Action item: Copy each line of the following material that has the string "ascending".

Source data:
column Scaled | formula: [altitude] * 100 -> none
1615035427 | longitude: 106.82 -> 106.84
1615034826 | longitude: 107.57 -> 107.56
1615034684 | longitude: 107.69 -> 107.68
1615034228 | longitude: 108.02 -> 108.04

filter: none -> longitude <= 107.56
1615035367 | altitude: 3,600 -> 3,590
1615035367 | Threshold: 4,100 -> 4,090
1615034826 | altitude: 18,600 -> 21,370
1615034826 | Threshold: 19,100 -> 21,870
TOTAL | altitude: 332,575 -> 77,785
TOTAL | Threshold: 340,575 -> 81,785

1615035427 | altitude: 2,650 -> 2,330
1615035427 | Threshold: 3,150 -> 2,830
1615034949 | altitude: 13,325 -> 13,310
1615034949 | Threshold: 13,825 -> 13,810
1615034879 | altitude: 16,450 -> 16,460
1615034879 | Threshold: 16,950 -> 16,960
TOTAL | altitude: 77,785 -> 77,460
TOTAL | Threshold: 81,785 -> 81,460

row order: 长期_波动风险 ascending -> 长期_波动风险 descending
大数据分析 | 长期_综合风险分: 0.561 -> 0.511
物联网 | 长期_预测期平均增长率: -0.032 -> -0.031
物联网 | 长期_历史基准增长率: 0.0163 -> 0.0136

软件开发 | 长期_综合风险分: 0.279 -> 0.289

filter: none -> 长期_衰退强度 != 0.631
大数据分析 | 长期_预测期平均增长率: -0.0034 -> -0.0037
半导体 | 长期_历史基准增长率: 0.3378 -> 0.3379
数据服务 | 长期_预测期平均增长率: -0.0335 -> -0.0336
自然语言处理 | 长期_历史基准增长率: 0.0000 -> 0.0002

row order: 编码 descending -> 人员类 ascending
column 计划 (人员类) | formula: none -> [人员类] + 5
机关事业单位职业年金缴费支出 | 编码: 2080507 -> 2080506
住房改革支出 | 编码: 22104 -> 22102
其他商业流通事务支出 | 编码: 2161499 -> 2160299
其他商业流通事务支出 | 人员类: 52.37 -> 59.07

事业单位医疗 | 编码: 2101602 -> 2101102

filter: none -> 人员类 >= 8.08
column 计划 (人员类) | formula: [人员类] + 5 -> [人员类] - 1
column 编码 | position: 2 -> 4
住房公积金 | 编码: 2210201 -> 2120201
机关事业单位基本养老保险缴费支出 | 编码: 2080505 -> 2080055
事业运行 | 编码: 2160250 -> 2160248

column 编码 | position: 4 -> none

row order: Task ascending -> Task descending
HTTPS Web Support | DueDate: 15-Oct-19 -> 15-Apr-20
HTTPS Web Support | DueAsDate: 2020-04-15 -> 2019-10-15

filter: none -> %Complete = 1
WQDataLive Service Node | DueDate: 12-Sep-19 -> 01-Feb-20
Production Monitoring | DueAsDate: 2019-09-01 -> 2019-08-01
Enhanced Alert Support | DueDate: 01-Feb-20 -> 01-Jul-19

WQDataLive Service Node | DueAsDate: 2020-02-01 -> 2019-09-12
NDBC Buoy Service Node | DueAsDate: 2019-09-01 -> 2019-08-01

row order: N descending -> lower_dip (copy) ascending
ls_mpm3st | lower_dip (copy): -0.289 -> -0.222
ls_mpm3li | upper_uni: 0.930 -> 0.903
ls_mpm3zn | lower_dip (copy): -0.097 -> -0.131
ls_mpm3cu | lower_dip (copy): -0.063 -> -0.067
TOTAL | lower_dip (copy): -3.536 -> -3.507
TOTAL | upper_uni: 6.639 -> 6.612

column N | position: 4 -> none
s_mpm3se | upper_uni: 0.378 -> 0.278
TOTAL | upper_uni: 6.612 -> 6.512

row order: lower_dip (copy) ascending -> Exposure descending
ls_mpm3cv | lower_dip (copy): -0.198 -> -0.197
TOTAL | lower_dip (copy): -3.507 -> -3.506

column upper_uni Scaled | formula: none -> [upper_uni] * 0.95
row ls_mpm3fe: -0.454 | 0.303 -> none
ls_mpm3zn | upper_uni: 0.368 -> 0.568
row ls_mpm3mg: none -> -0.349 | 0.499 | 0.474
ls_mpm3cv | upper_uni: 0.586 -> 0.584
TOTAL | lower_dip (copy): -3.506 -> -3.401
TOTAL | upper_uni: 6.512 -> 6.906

Reply to the exercise:
row order: 长期_波动风险 ascending -> 长期_波动风险 descending
row order: 编码 descending -> 人员类 ascending
row order: Task ascending -> Task descending
row order: N descending -> lower_dip (copy) ascending
row order: lower_dip (copy) ascending -> Exposure descending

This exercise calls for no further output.